:: Try it ::
Set down every record below exactly as it stands, with the pictures omitted.

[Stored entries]

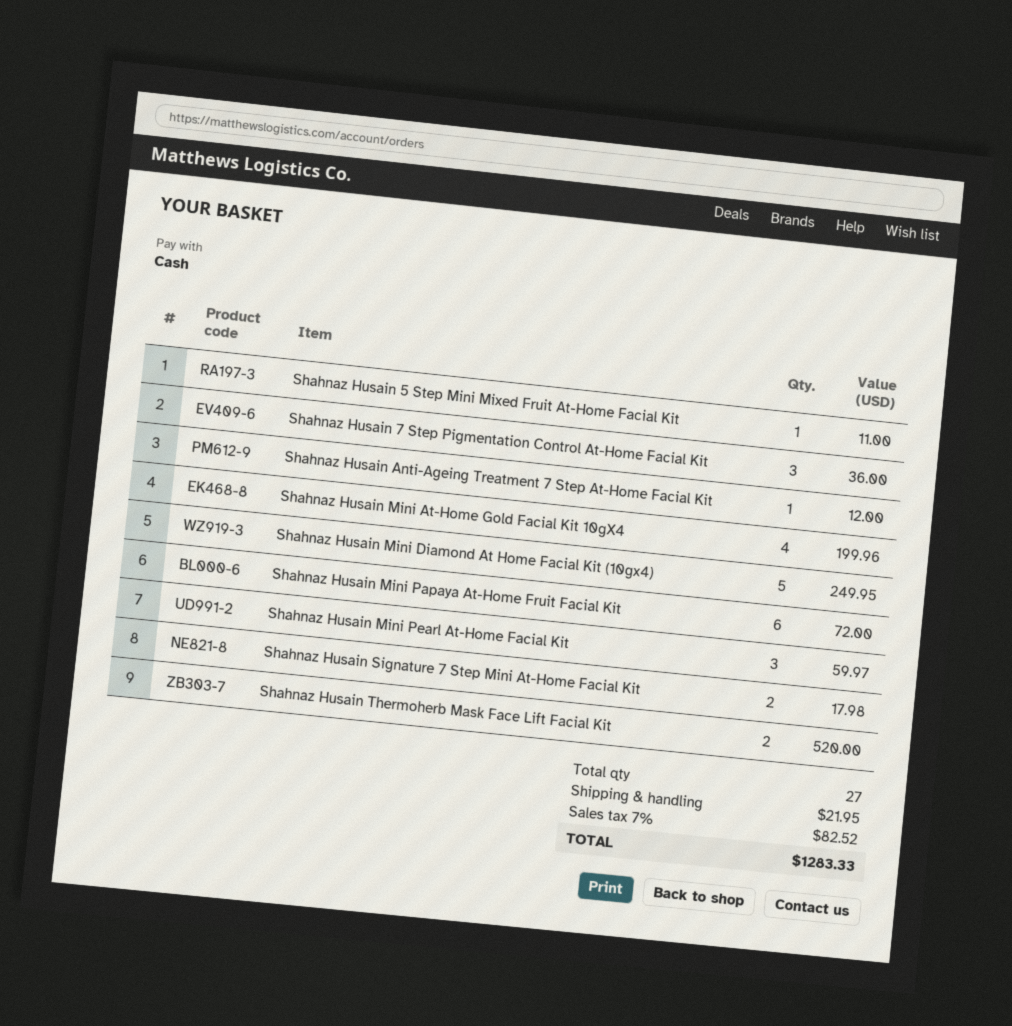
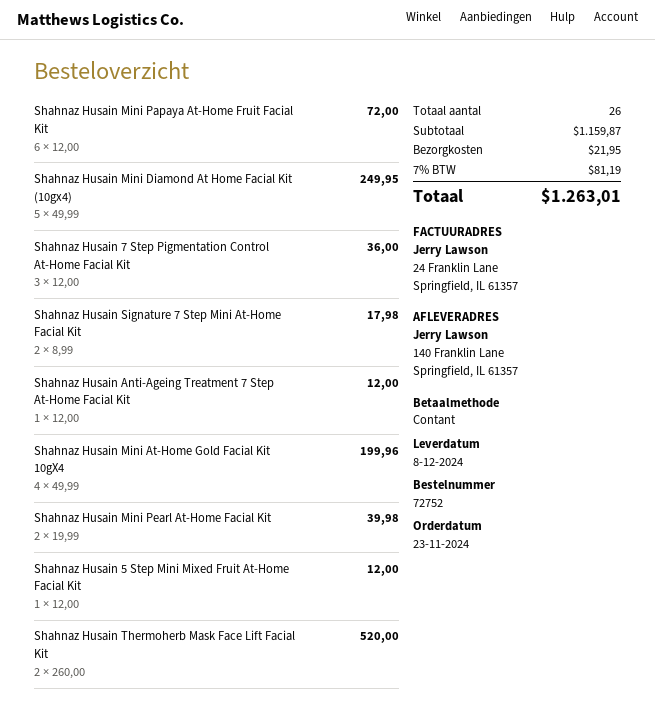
Shahnaz Husain 5 Step Mini Mixed Fruit At-Home Facial Kit: 1 for 11.00 -> 1 for 12.00
Shahnaz Husain Mini Pearl At-Home Facial Kit: 3 for 59.97 -> 2 for 39.98
total quantity: 27 -> 26
tax: 7% = 82.52 -> 7% = 81.19
total: 1283.33 -> 1263.01

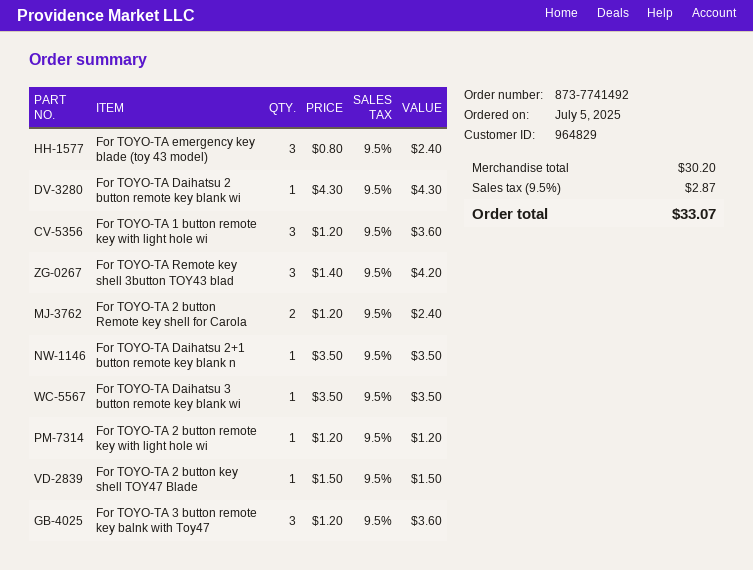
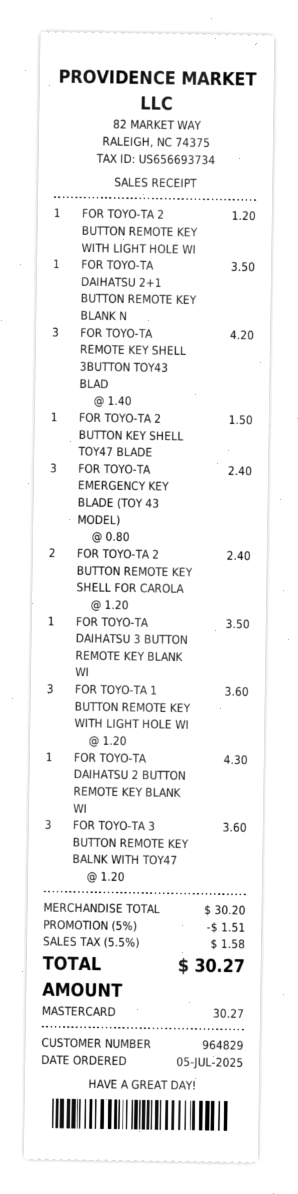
discount: none -> 5% = 1.51
tax: 9.5% = 2.87 -> 5.5% = 1.58
total: 33.07 -> 30.27

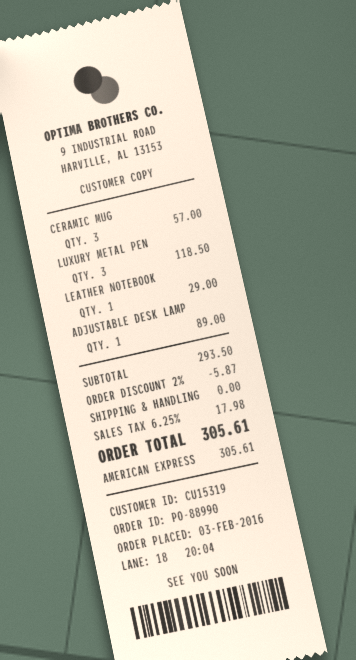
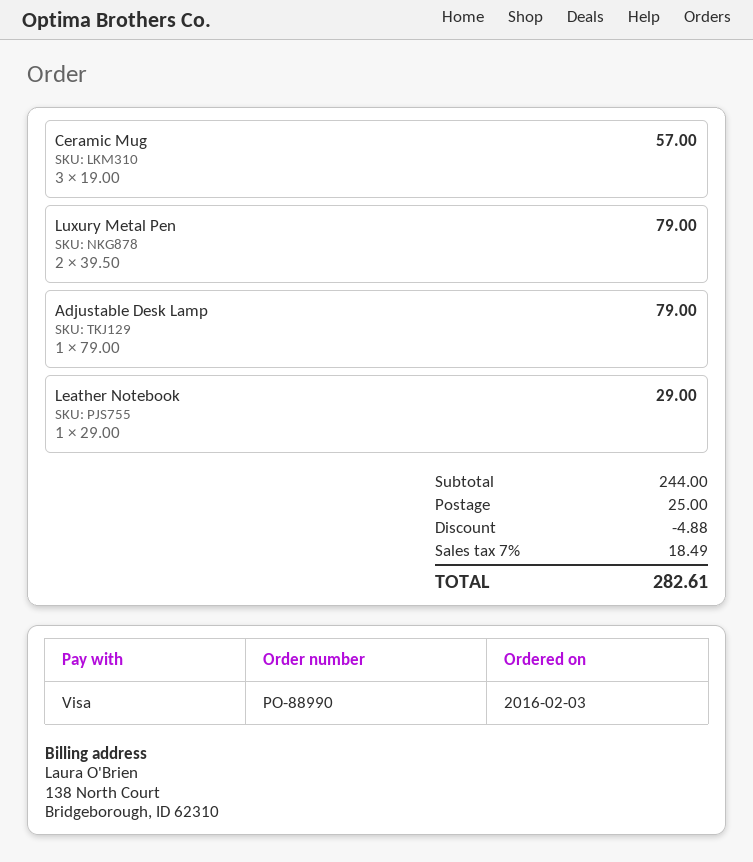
payment method: American Express -> Visa
LUXURY METAL PEN: 3 for 118.50 -> 2 for 79.00
ADJUSTABLE DESK LAMP: 1 for 89.00 -> 1 for 79.00
subtotal: 293.50 -> 244.00
discount: 5.87 -> 4.88
shipping: 0.00 -> 25.00
tax: 6.25% = 17.98 -> 7% = 18.49
total: 305.61 -> 282.61

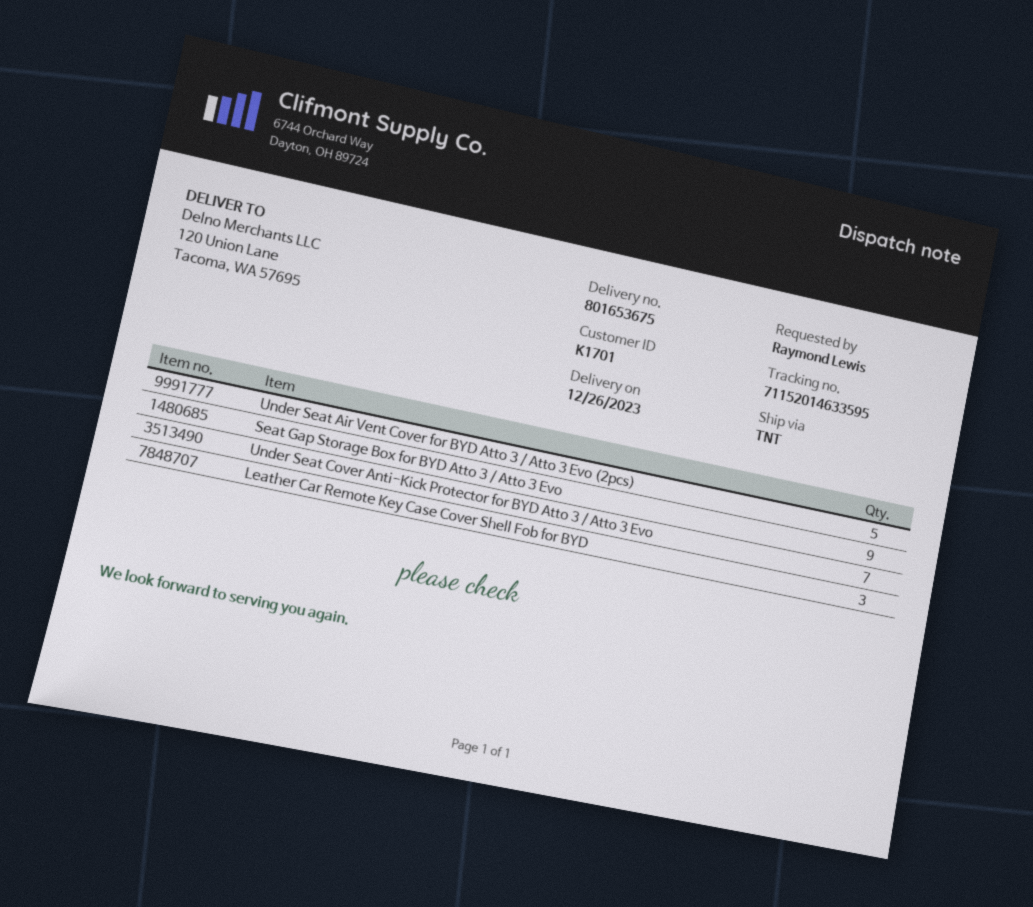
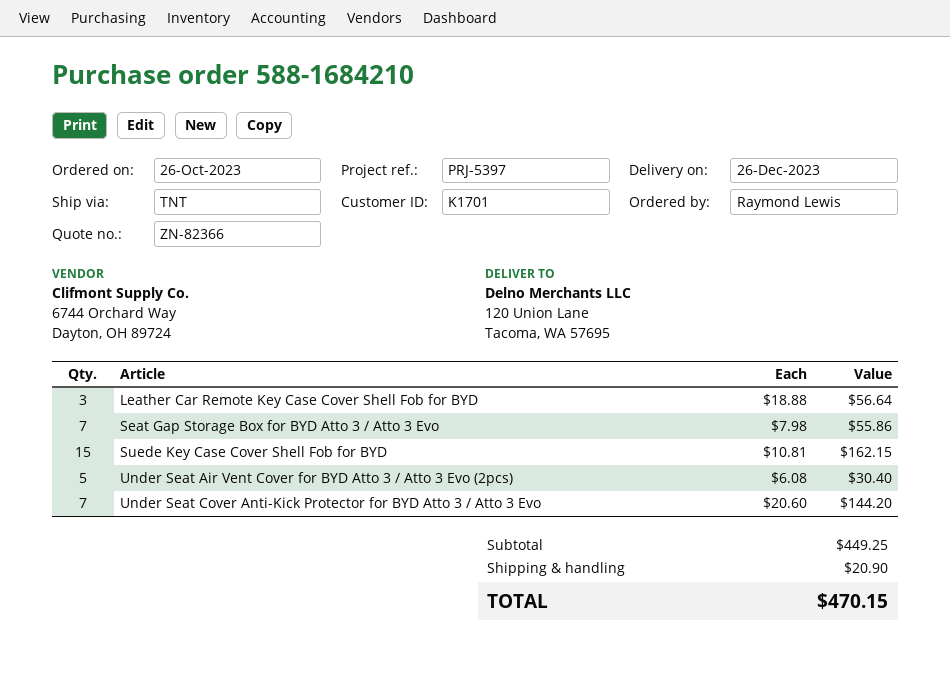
Seat Gap Storage Box for BYD Atto 3 / Atto 3 Evo: 9 -> 7
Suede Key Case Cover Shell Fob for BYD: none -> 15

:: Written response ::
Shahnaz Husain 5 Step Mini Mixed Fruit At-Home Facial Kit: 1 for 11.00 -> 1 for 12.00
Shahnaz Husain Mini Pearl At-Home Facial Kit: 3 for 59.97 -> 2 for 39.98
total quantity: 27 -> 26
tax: 7% = 82.52 -> 7% = 81.19
total: 1283.33 -> 1263.01

discount: none -> 5% = 1.51
tax: 9.5% = 2.87 -> 5.5% = 1.58
total: 33.07 -> 30.27

payment method: American Express -> Visa
LUXURY METAL PEN: 3 for 118.50 -> 2 for 79.00
ADJUSTABLE DESK LAMP: 1 for 89.00 -> 1 for 79.00
subtotal: 293.50 -> 244.00
discount: 5.87 -> 4.88
shipping: 0.00 -> 25.00
tax: 6.25% = 17.98 -> 7% = 18.49
total: 305.61 -> 282.61

Seat Gap Storage Box for BYD Atto 3 / Atto 3 Evo: 9 -> 7
Suede Key Case Cover Shell Fob for BYD: none -> 15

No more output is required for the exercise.